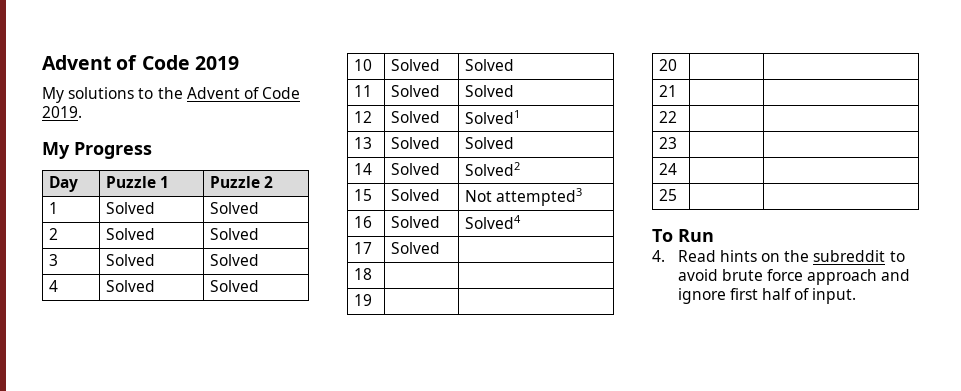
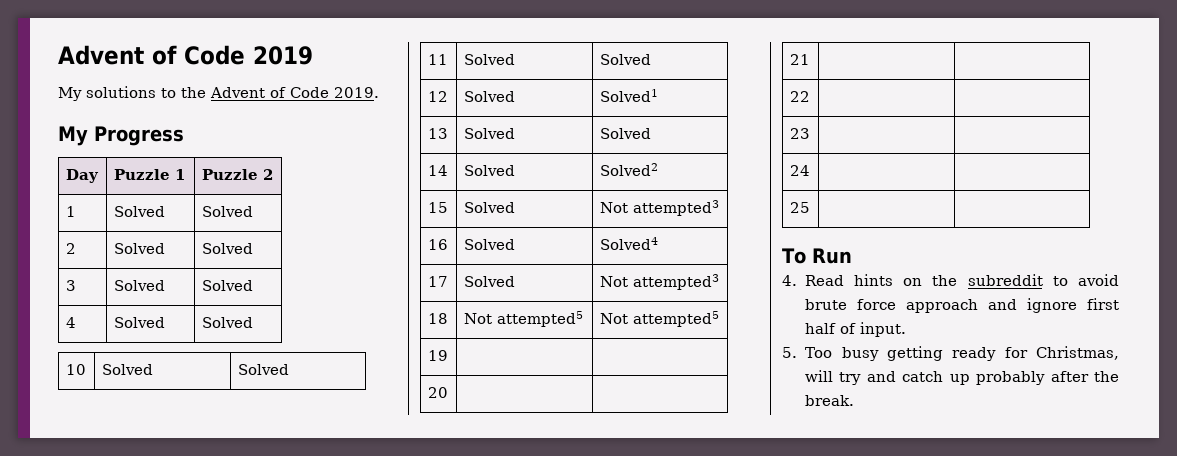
- 17 | Solved |
+ 17 | Solved | Not attempted3
- 18 | |
+ 18 | Not attempted5 | Not attempted5
+ 5. Too busy getting ready for Christmas, will try and catch up probably after the break.

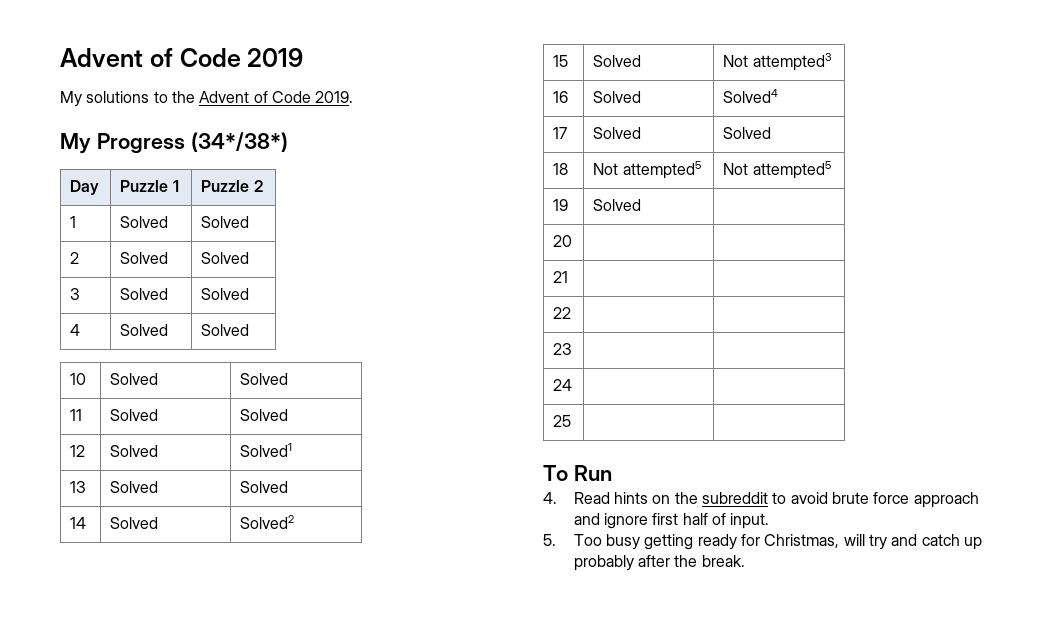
- My Progress
+ My Progress (34*/38*)
- 17 | Solved | Not attempted3
+ 17 | Solved | Solved
- 19 | |
+ 19 | Solved |

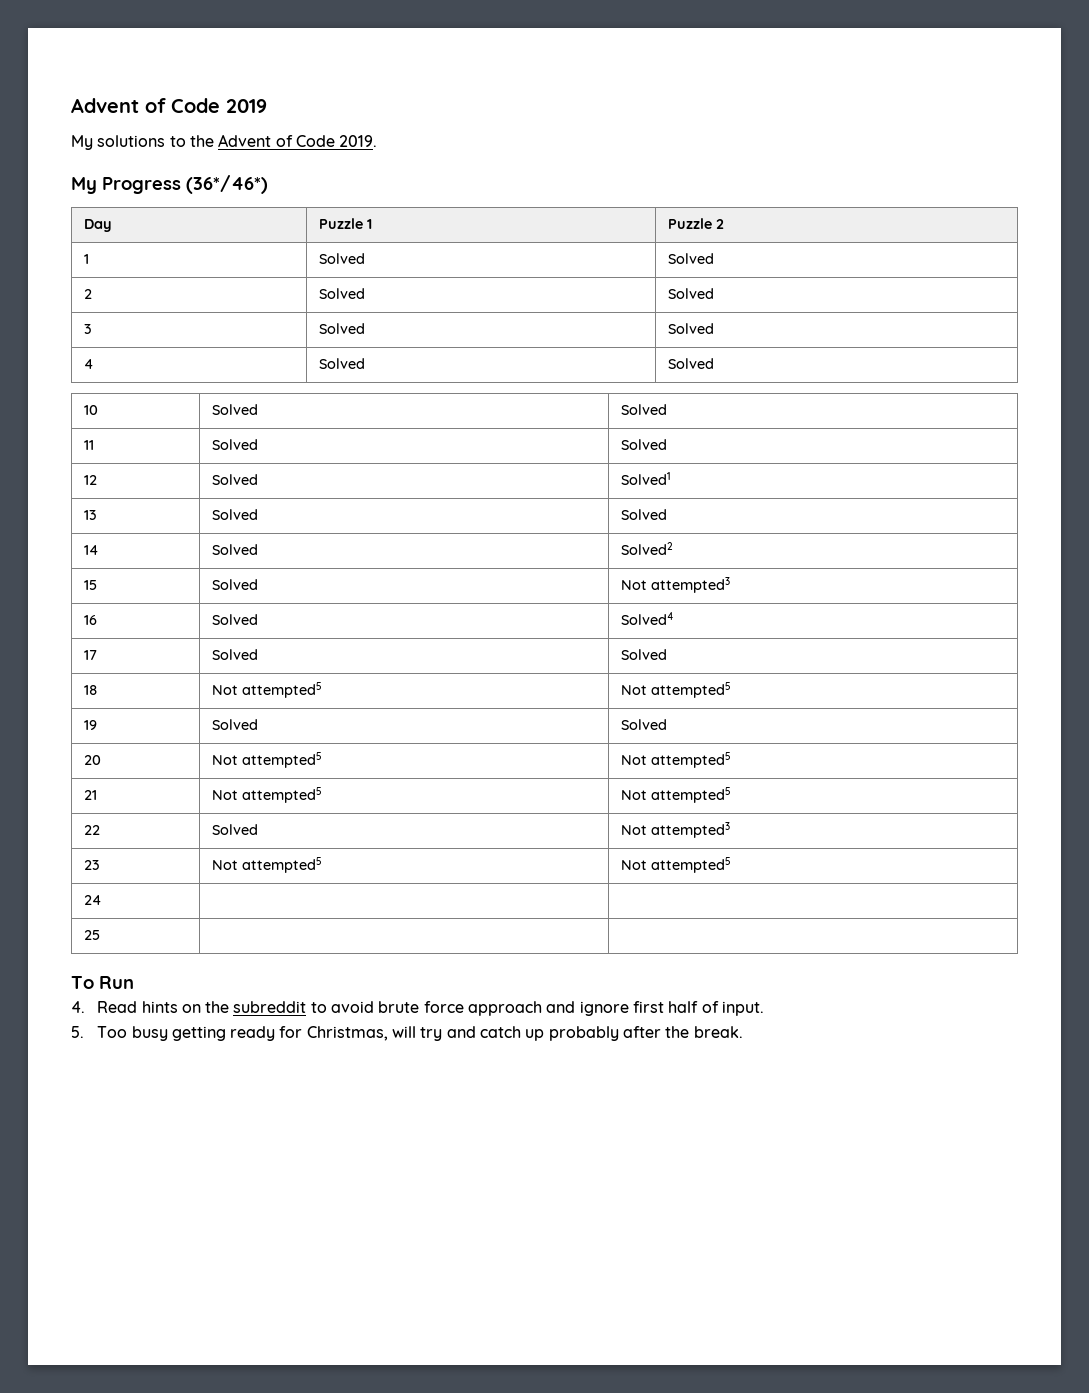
- My Progress (34*/38*)
+ My Progress (36*/46*)
- 19 | Solved |
+ 19 | Solved | Solved
- 20 | |
- 21 | |
- 22 | |
- 23 | |
+ 20 | Not attempted5 | Not attempted5
+ 21 | Not attempted5 | Not attempted5
+ 22 | Solved | Not attempted3
+ 23 | Not attempted5 | Not attempted5

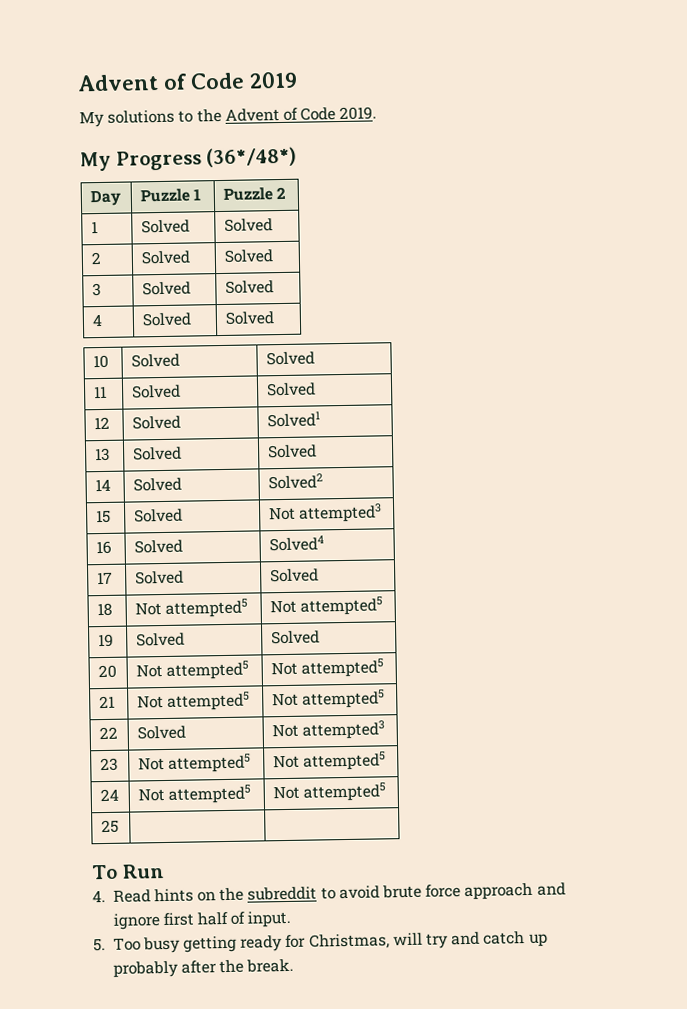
- My Progress (36*/46*)
+ My Progress (36*/48*)
- 24 | |
+ 24 | Not attempted5 | Not attempted5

====================

▸ Goal of the exercise: Extract only the lines from the line containing "- 19 | Solved |" through the final line of the listing above, unchanged; pictures stay out of the copy.

▸ Completed exercise:
- 19 | Solved |
+ 19 | Solved | Solved
- 20 | |
- 21 | |
- 22 | |
- 23 | |
+ 20 | Not attempted5 | Not attempted5
+ 21 | Not attempted5 | Not attempted5
+ 22 | Solved | Not attempted3
+ 23 | Not attempted5 | Not attempted5

- My Progress (36*/46*)
+ My Progress (36*/48*)
- 24 | |
+ 24 | Not attempted5 | Not attempted5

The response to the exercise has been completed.